* **Dataset entries**
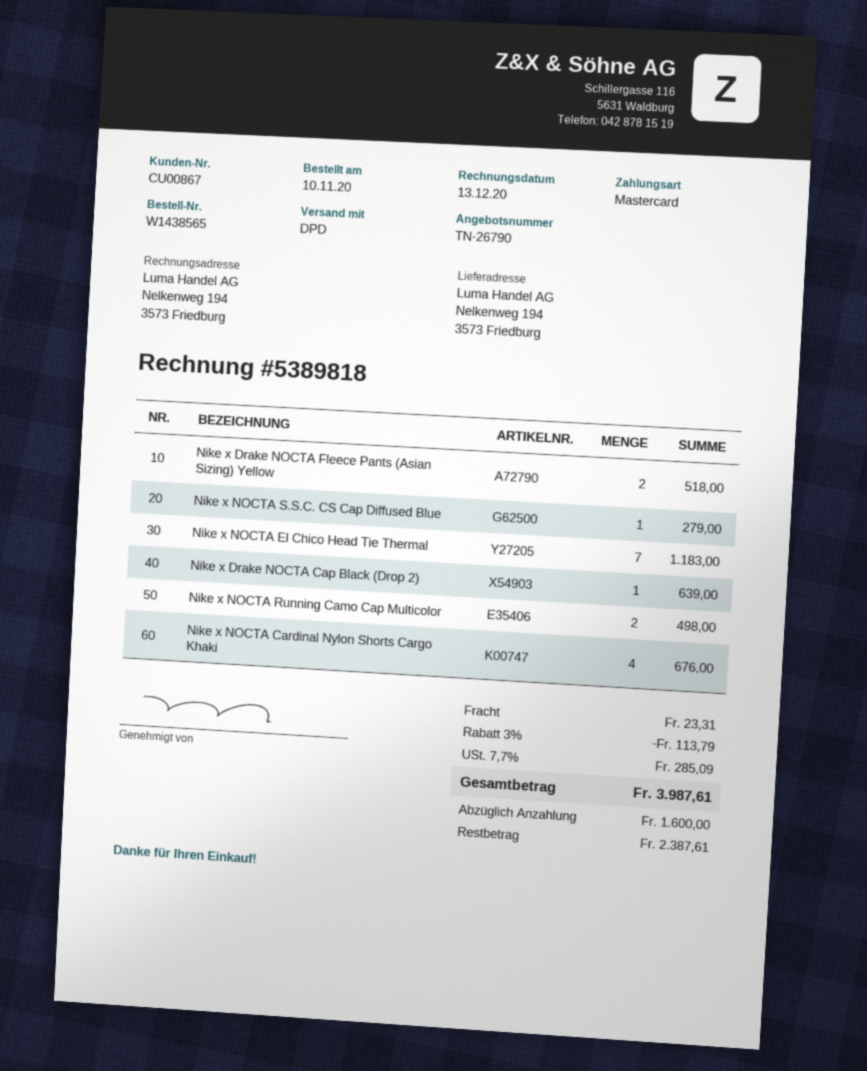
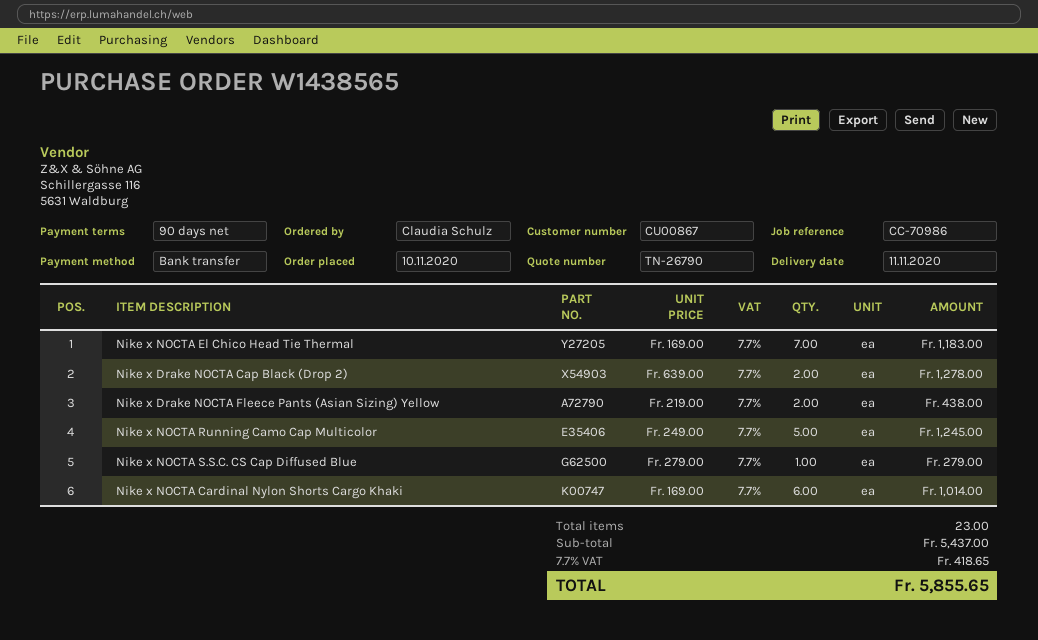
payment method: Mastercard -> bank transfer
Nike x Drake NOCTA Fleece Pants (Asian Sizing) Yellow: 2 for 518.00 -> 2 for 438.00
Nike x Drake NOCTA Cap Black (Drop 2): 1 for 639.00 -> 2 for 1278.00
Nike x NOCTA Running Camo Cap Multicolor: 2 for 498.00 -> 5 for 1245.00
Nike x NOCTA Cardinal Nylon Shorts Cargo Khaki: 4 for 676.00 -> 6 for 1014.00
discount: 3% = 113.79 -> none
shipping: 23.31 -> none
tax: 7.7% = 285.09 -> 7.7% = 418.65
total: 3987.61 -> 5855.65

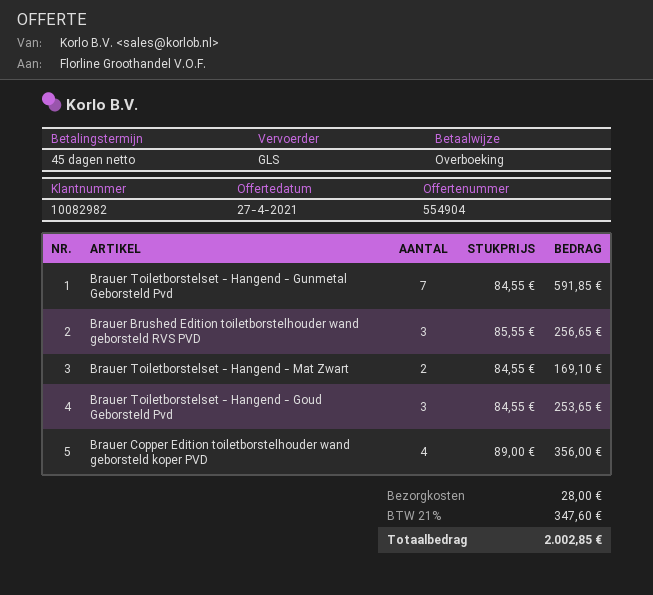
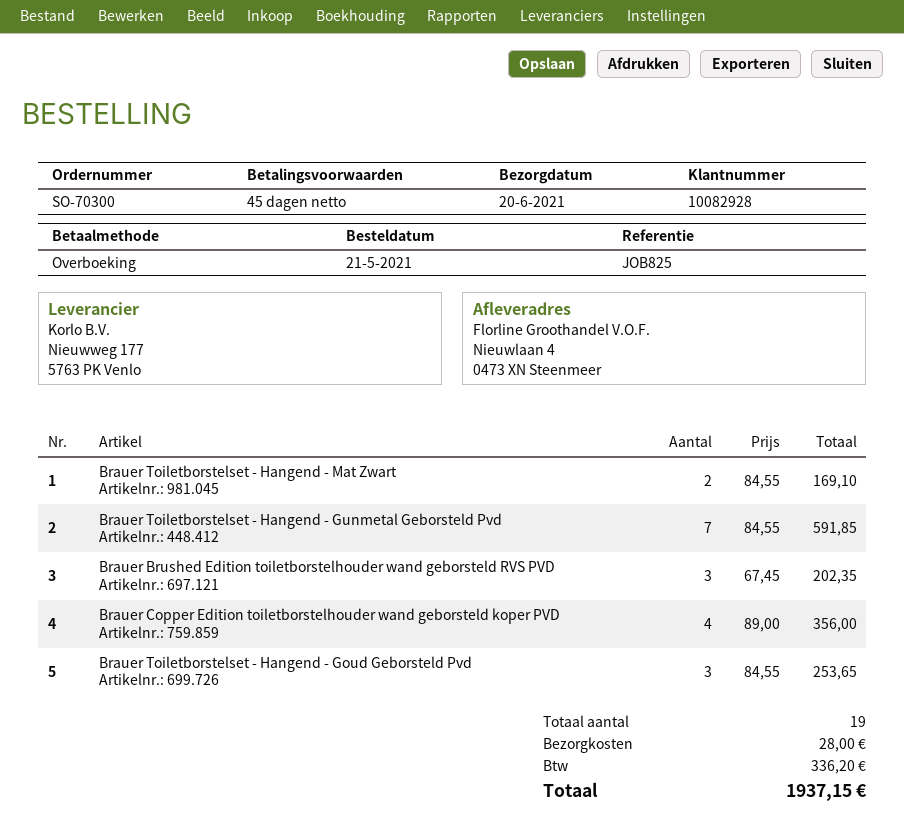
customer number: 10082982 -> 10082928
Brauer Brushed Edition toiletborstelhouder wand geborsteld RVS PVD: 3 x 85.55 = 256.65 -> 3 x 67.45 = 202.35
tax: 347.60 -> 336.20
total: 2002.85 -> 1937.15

* **Your assignment**
Copy every line of the data that holds the string "none".

* **Answer**
discount: 3% = 113.79 -> none
shipping: 23.31 -> none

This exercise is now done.